Beaumaroy stood looking down at her, his hands in his pockets. His face was twisted in a humorous disgust. Mary laughed gently. “It is possible to—to keep the rules without being a prig, you know, though I believe you think it isn’t.”
“Including the sack in the water-butt? My sack, the sack I rescued?”
“Including the sack in the water-butt. Yes, every single sovereign!” Though Mary was pursuing the high moral line, there was now more mischief than gravity in her demeanor.
“Well, I’ll do it!” He evidently spoke with a great effort. “I’ll do it! But, look here, Doctor Mary, you’ll live to be sorry you made me do it. Oh, I don’t mean that that conscience of yours will be sorry. That’ll approve, no doubt, being the extremely conventionalized thing it is. But you yourself, you’ll be sorry, or I’m much mistaken in the Radbolts.”
“It isn’t a question of the Radbolts,” she insisted, laughing.
“Oh yes, it is, and you’ll come to feel it so.” Beaumaroy was equally obstinate.
Mary rose. “Then that’s settled, and we needn’t keep Captain Alec waiting any longer.”
“How do you know that I sha’n’t cheat you?” he asked.
“I don’t know how I know that,” Mary admitted. “But I do know it. And I want to tell you—”
She suddenly felt embarrassed under his gaze; her cheeks flushed, but she went on resolutely:
“To tell you how glad, how happy, I am that it all ends like this; that the poor old man is free of his fancies and his fears, beyond both our pity and our laughter.”
“Aye, he’s earned rest, if there is to be rest for any of us!”
“And you can rest, too. And you can laugh with us, and not at us. Isn’t that, after all, a more human sort of laughter?”
She was smiling still as she gave him her hand, but he saw that tears stood in her eyes. The next instant she gave a little sob.
“Doctor Mary!” he exclaimed in rueful expostulation.

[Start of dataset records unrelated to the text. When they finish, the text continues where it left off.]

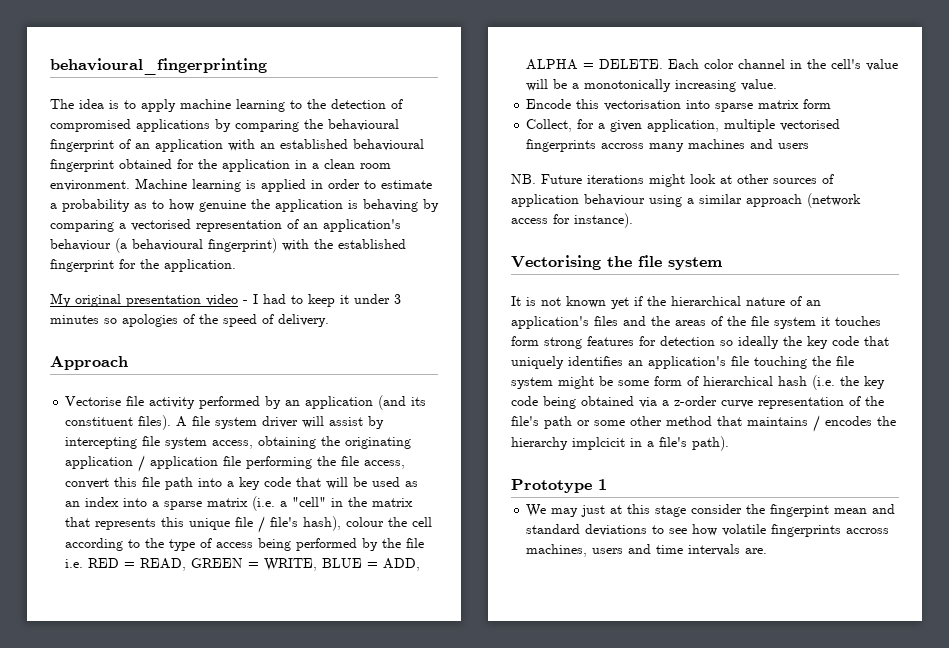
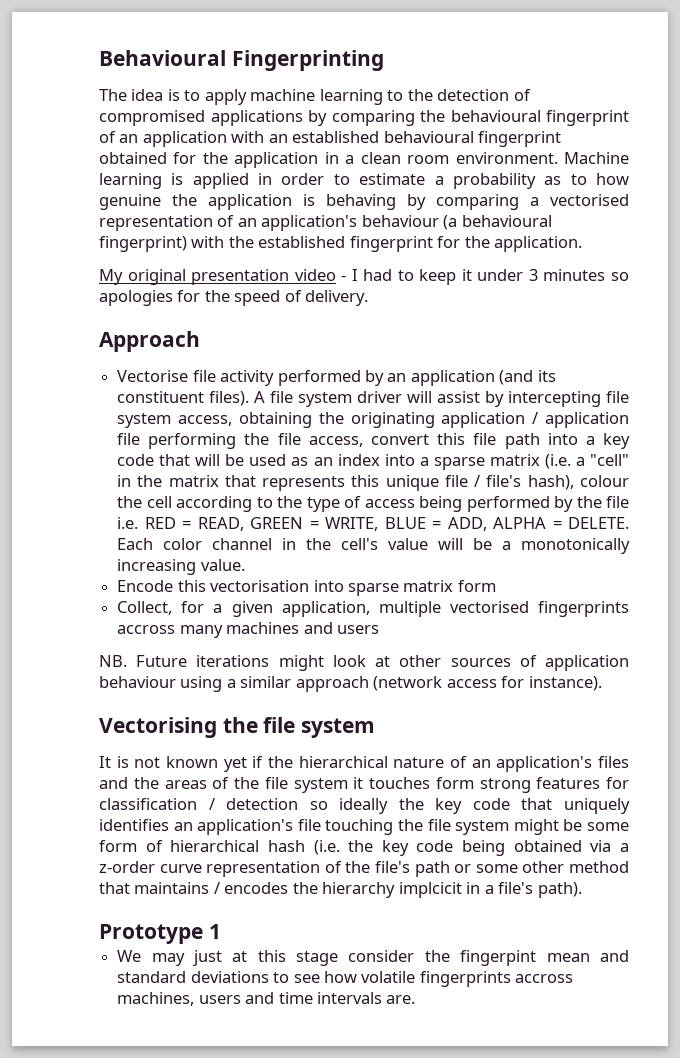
- behavioural_fingerprinting
+ Behavioural Fingerprinting
- My original presentation video - I had to keep it under 3 minutes so apologies of the speed of delivery.
+ My original presentation video - I had to keep it under 3 minutes so apologies for the speed of delivery.
- It is not known yet if the hierarchical nature of an application's files and the areas of the file system it touches form strong features for detection so ideally the key code that uniquely identifies an application's file touching the file system might be some form of hierarchical hash (i.e. the key code being obtained via a z-order curve representation of the file's path or some other method that maintains / encodes the hierarchy implcicit in a file's path).
+ It is not known yet if the hierarchical nature of an application's files and the areas of the file system it touches form strong features for classification / detection so ideally the key code that uniquely identifies an application's file touching the file system might be some form of hierarchical hash (i.e. the key code being obtained via a z-order curve representation of the file's path or some other method that maintains / encodes the hierarchy implcicit in a file's path).

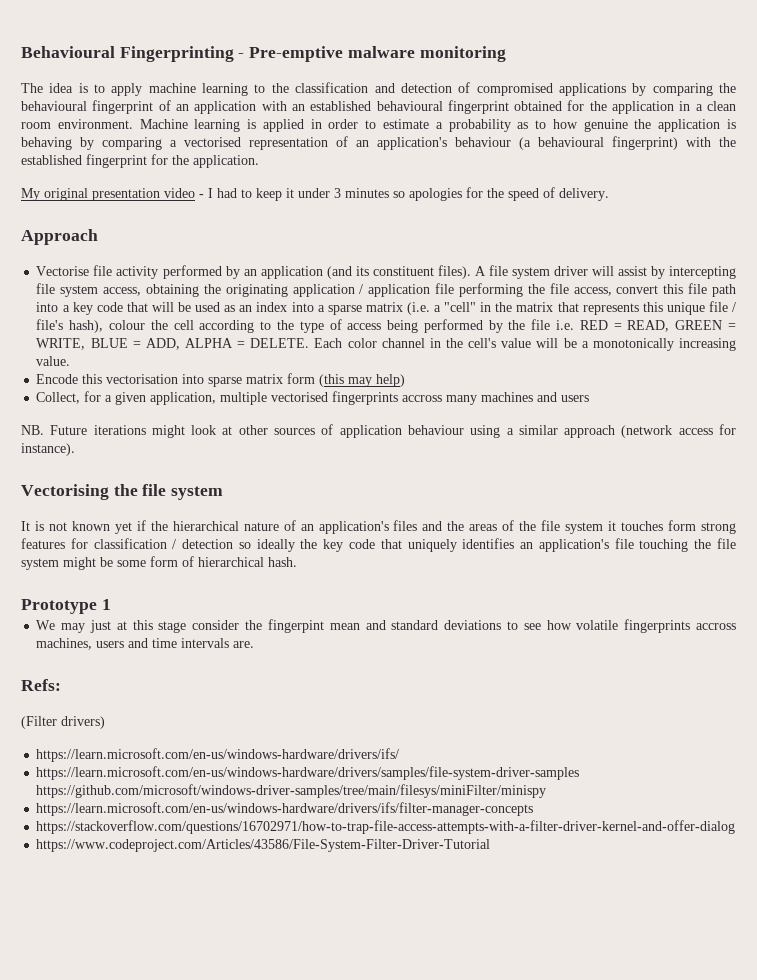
- Behavioural Fingerprinting
+ Behavioural Fingerprinting - Pre-emptive malware monitoring
- The idea is to apply machine learning to the detection of compromised applications by comparing the behavioural fingerprint of an application with an established behavioural fingerprint obtained for the application in a clean room environment.
+ The idea is to apply machine learning to the classification and detection of compromised applications by comparing the behavioural fingerprint of an application with an established behavioural fingerprint obtained for the application in a clean room environment.
- Encode this vectorisation into sparse matrix form
+ Encode this vectorisation into sparse matrix form (this may help)
- It is not known yet if the hierarchical nature of an application's files and the areas of the file system it touches form strong features for classification / detection so ideally the key code that uniquely identifies an application's file touching the file system might be some form of hierarchical hash (i.e. the key code being obtained via a z-order curve representation of the file's path or some other method that maintains / encodes the hierarchy implcicit in a file's path).
+ It is not known yet if the hierarchical nature of an application's files and the areas of the file system it touches form strong features for classification / detection so ideally the key code that uniquely identifies an application's file touching the file system might be some form of hierarchical hash.
+ Refs:
+ (Filter drivers)
+ https://learn.microsoft.com/en-us/windows-hardware/drivers/ifs/
+ https://learn.microsoft.com/en-us/windows-hardware/drivers/samples/file-system-driver-samples https://github.com/microsoft/windows-driver-samples/tree/main/filesys/miniFilter/minispy
+ https://learn.microsoft.com/en-us/windows-hardware/drivers/ifs/filter-manager-concepts
+ https://stackoverflow.com/questions/16702971/how-to-trap-file-access-attempts-with-a-filter-driver-kernel-and-offer-dialog
+ https://www.codeproject.com/Articles/43586/File-System-Filter-Driver-Tutorial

“No, no, how stupid you are!” She laughed through her sob. “It’s not unhappiness!” She pressed his hand tightly for an instant and then walked quickly out of the house, calling back to him, “Don’t come, please don’t come. I’d rather go to Captain Alec by myself.”
Left alone in the cottage, now so quiet and so peaceful, Beaumaroy mused a while as he smoked his pipe. Then he turned to his labors—his final night of work in the Tower. There was much to do, very much to do; he achieved his task towards morning. When day dawned, there was nothing but water in the water-butt, and in the Tower no furnishings were visible save three chairs—a high carved one by the fireplace, and two much smaller on the little platform under the window. The faded old red carpet on the floor was the only attempt at decoration. And in still one thing more the Tower was different from what it had been, Beaumaroy contented himself with pasting brown paper over the pane on which Mike had operated. He did not replace the matchboarding over the window, but stowed it away in the coal-shed. The place was horribly in need of sunshine and fresh air—and the old gentleman was no longer alive to fear the draught!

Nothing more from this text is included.